What is the educated way to find all maximal ideals of the ring?

29 Views Asked by At

Suppose I am given the ring, with basis elements $(e_1, e_2, \alpha, \beta)$.

$e_1$ and $e_2$ are idemponents $e_1^2 = e_1, e_2^2= e_2$ and the following holds: $$ \alpha e_1 = \alpha = e_2 \alpha \quad e_1 \alpha = 0 = \alpha e_2 $$ $$ \beta e_1 = 0 = e_2 \beta \quad e_1 \beta = \beta = \beta e_2 $$

$\alpha$ and $\beta$ are nilpotent : $\alpha^2 = \beta^2 = 0$

Therefore, all possible elements will have the form: $$ e_1, e_2, (\beta \alpha)^{k}, (\alpha \beta)^{k} , \alpha (\beta \alpha)^{k}, \beta (\alpha \beta)^{k} $$

By definition right ideal $I$ of a ring $R$ is the subgroup, such that $\forall r \in R \quad \forall i \in I$: $$ i r \in I $$ And maximal ideal is that, the addition of any element would enlarge it to all ring $R$.

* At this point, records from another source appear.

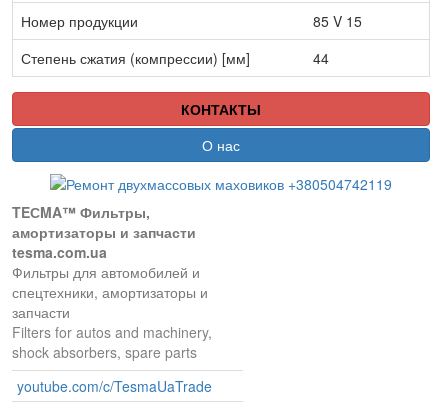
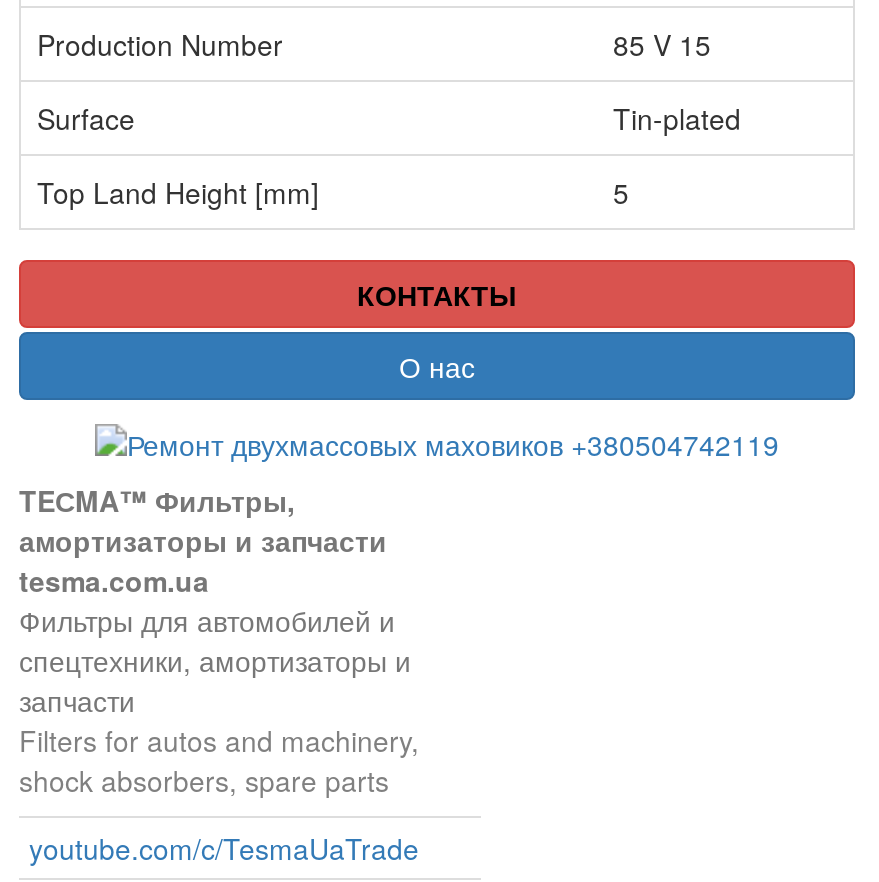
- Номер продукции
+ Production Number

- Степень сжатия (компрессии) [мм]
- 44
+ Surface
+ Tin-plated
+ Top Land Height [mm]
+ 5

For me it seems, that there are two maximal ideals, which consist of all elements, that end either on $\alpha$ or $\beta$. Multiplying by anything from the right we would still get something, that ends on $\alpha(\beta)$. The addition of something to the ideal, ending on $\alpha$ or $e_1, e_2$ would give the whole ring. Correct me, if I am wrong.

But doing this by guess and check seems not to be a good strategy. Is there a more clever way find maximal ideals?